In questo contesto si inserisce la proposta di Mosca, relativa a un sistema di difesa aerea che protegga da eventuali minacce dal cielo e mantenga la sovranità nazionale. Tema sensibile per gli iracheni dopo il raid missilistico all’aeroporto di Baghdad, che lo stesso premier dimissionario Abdul Mahdi ha criticato come lesivo proprio della sovranità nazionale irachena. L’utilizzo dell’export militare come strumento di politica estera e di influenza non è certo una novità. Né lo è il ricorso di Mosca all’S-400. Lo scorso settembre, i media di Mosca a diffusione globale (Tass e Sputnik su tutti) hanno rilanciato l’avanzamento delle consultazioni per la vendita del sistema missilistico all’Arabia Saudita. Lo stesso assetto sarebbe di interesse del Qatar, mentre è stato direttamente Vladimir Putin a confermare a novembre la sua fornitura all’India. Tra i più noti c’è il caso della Turchia, ben più spinoso vista la partecipazione di Ankara alla Nato e la sua integrazione nei sistemi di difesa alleati. L’S-400 è il simbolo dello strappo con gli Stati Uniti e dello scivolamento tra le braccia di Putin, causa dell’esclusione dei turchi dal programma F-35.

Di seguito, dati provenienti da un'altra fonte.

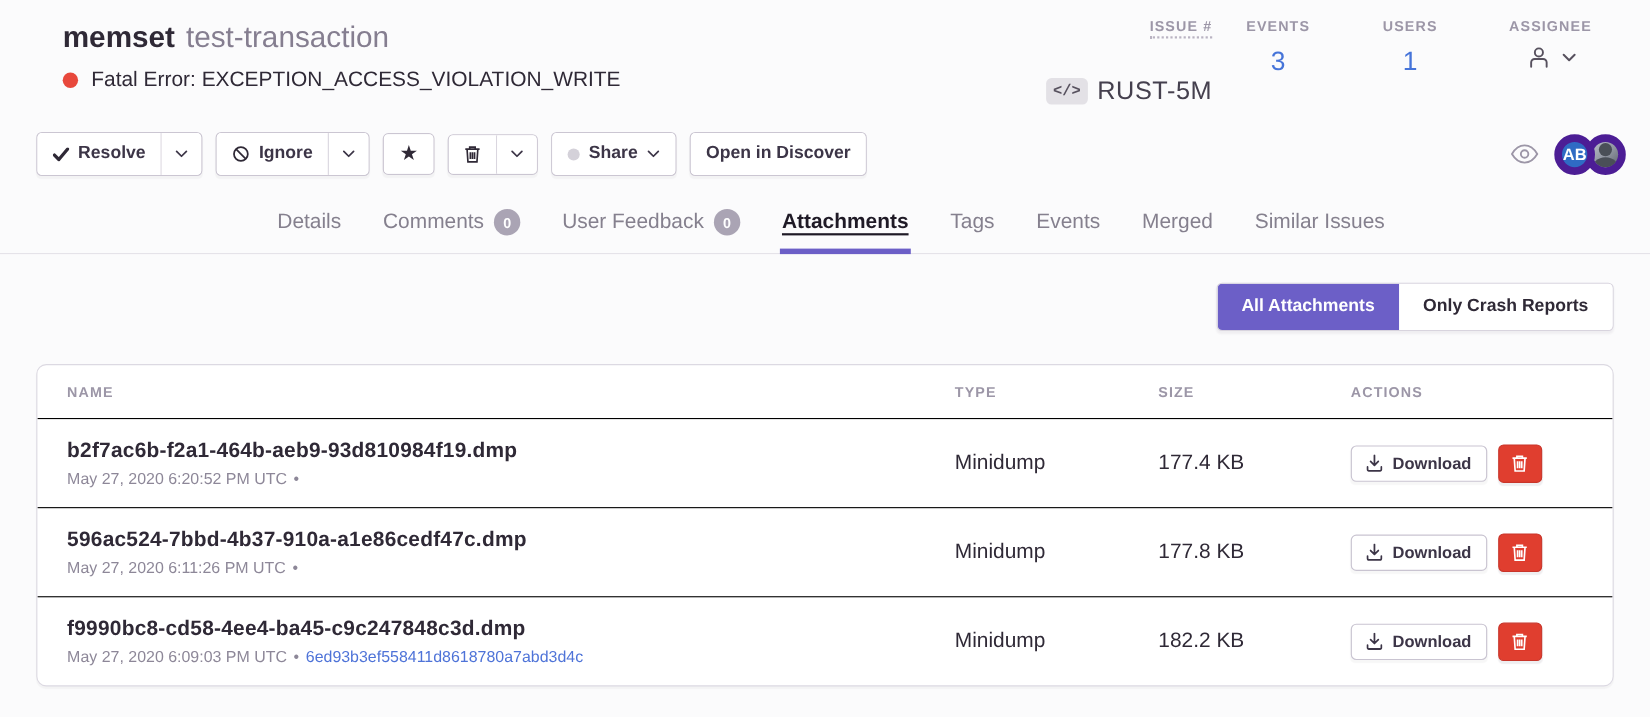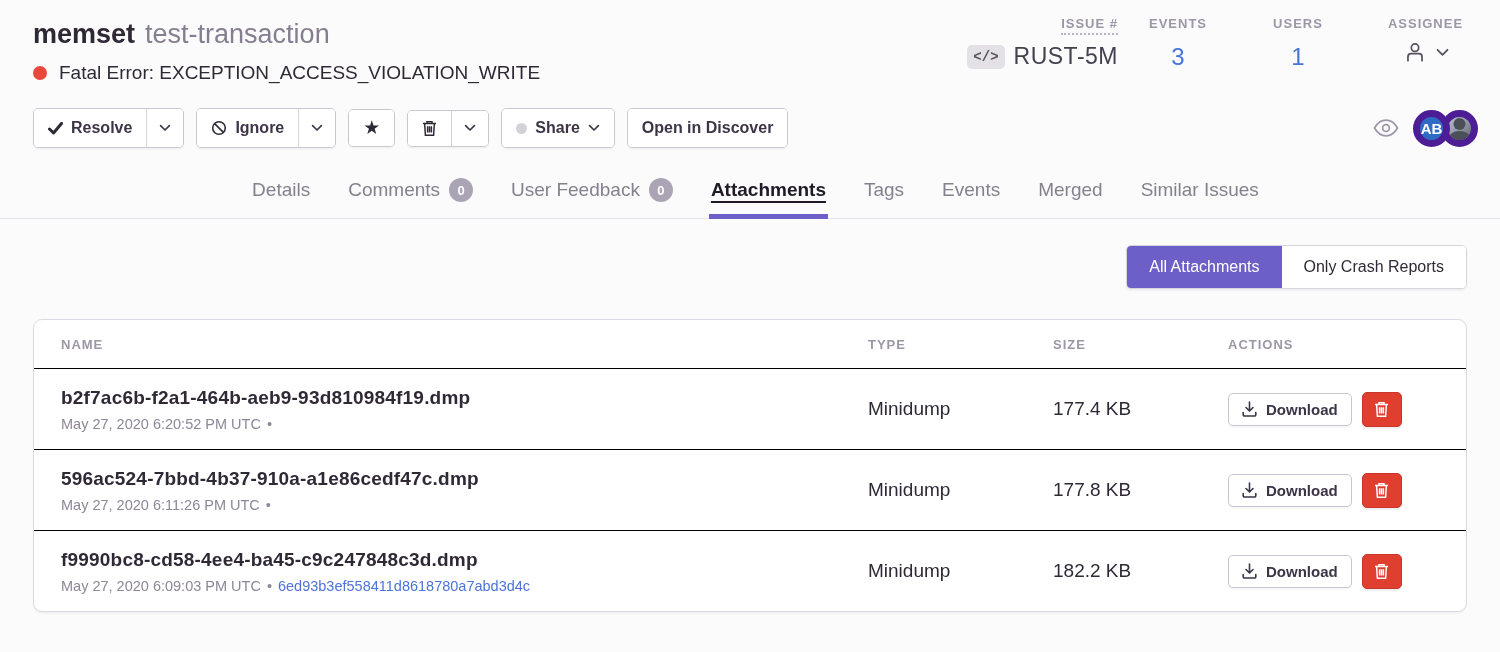"memset test-transaction" .header { margin-left: none -> 24px; padding: 16px 7px 0 33px -> 16px 23px 0 33px }
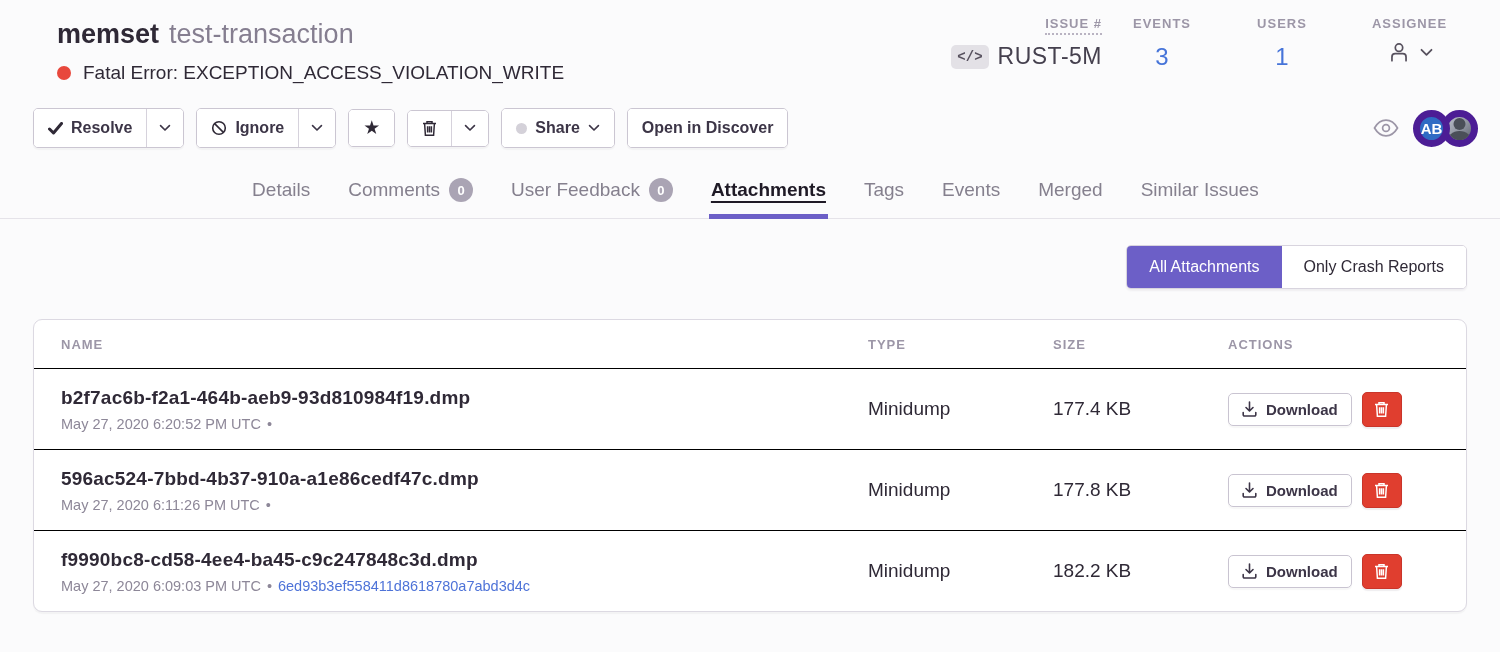"ISSUE #" .stat-col.issue { gap: none -> 26px }
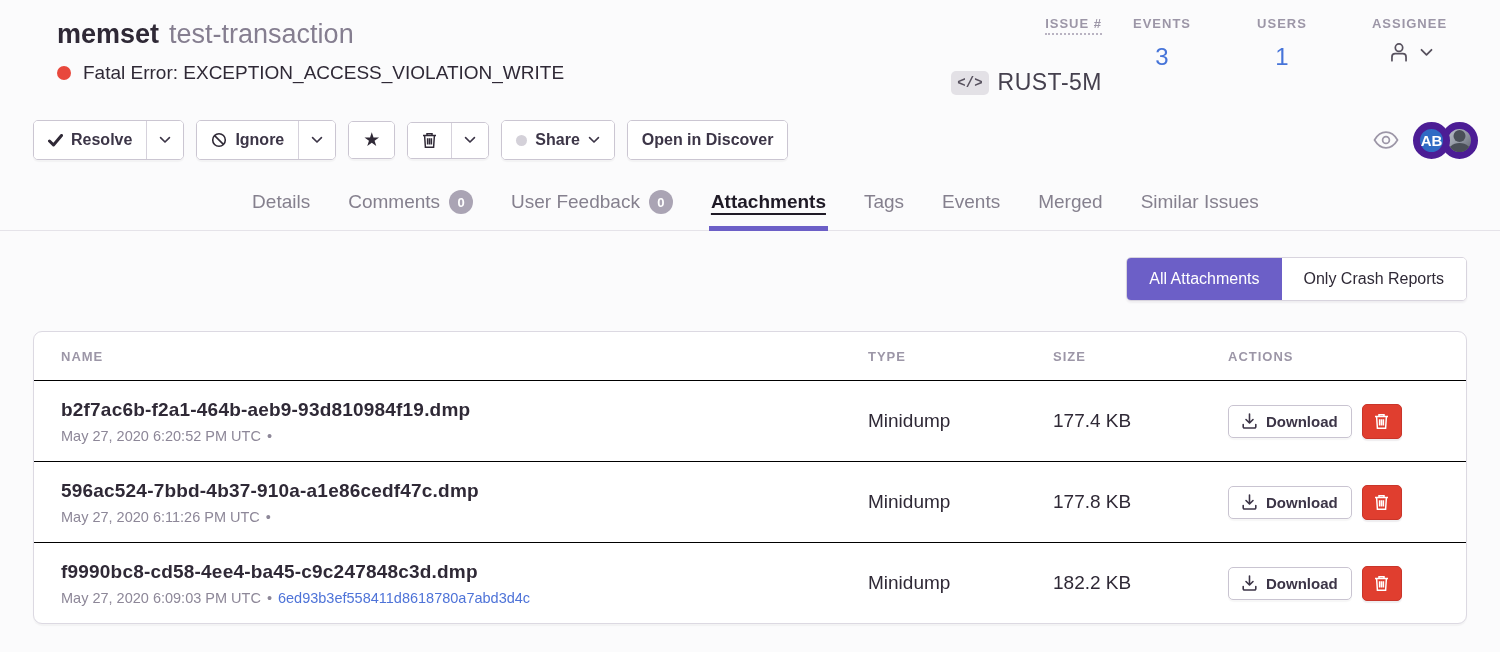"All Attachments" .toggle-btn { font-weight: normal -> bold }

QUELL’ESERCITAZIONE DELL’F-35

Nel frattempo, gli Stati Uniti lanciano un messaggio proprio con il caccia di quinta generazione. Ieri, dalla base aerea di Hill, nello Utah, ben 52 F-35 in dotazione al 388° e 419° Fighter Wing dell’Usaf hanno preso il volo quasi simultaneamente. È la seconda edizione dell’esercitazione “Elephant Walk” (nel 2018 furono 35 i velivoli coinvolti), una corposa attività addestrativa tesa a testare la capacità di rapido e massiccio dispiegamento in casi di risposta a una molteplicità di minacce. L’esercitazione era in programma da tempo, ma la coincidenza con la nuova crisi mediorientale fa pensare. D’altra parte, nella stessa giornata è arrivato il tweet di Donald Trump sulla “risposta sproporzionata” in caso di aggressione dall’Iran. C’è da notare che la US Air Force fece il suo debutto operativo con l’F-35 proprio in Iraq, lo scorso aprile, colpendo alcune postazioni dell’Isis. Pochi giorni prima i velivoli di quinta generazione (degli stessi reparti coinvolti nella Elephant Walk) erano arrivati alla base emiratina di Al Dhafra con l’obiettivo di rimpiazzare gli F-22 Raptors dopo cinque anni di attività e rafforzare la pressione sui talebani in Afghanistan e sulle ultime sacche di resistenza dello Stato islamico nell’area di Siria e Iraq.